*Assigned task*: From the listing below, work out how many lines contain "build". Reply with that number only.

*Source data*:

..........

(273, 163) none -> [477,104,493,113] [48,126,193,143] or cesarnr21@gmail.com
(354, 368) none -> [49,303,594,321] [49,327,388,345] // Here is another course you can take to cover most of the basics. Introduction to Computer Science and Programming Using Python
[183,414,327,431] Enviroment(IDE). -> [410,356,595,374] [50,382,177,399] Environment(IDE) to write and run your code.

..........

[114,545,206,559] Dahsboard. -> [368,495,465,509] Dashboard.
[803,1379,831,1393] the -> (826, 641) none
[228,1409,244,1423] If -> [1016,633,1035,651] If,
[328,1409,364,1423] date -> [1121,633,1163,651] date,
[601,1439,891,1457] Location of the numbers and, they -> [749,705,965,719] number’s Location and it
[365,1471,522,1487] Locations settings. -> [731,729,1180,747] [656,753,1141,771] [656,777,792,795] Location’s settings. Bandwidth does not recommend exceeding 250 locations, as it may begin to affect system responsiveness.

..........

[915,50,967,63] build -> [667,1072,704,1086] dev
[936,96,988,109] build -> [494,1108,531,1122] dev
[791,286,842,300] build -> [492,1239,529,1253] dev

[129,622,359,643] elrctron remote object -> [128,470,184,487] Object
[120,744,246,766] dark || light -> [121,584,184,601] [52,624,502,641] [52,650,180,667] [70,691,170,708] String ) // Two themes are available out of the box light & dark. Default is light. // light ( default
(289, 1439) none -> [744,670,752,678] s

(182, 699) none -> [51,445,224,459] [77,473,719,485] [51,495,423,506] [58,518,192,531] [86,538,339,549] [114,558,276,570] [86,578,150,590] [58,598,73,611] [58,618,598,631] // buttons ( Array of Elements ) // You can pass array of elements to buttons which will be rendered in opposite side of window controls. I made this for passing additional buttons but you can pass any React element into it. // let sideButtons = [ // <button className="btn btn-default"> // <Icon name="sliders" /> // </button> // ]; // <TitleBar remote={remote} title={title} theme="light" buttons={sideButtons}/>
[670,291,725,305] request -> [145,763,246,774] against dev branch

..........

*Finished exercise*: 3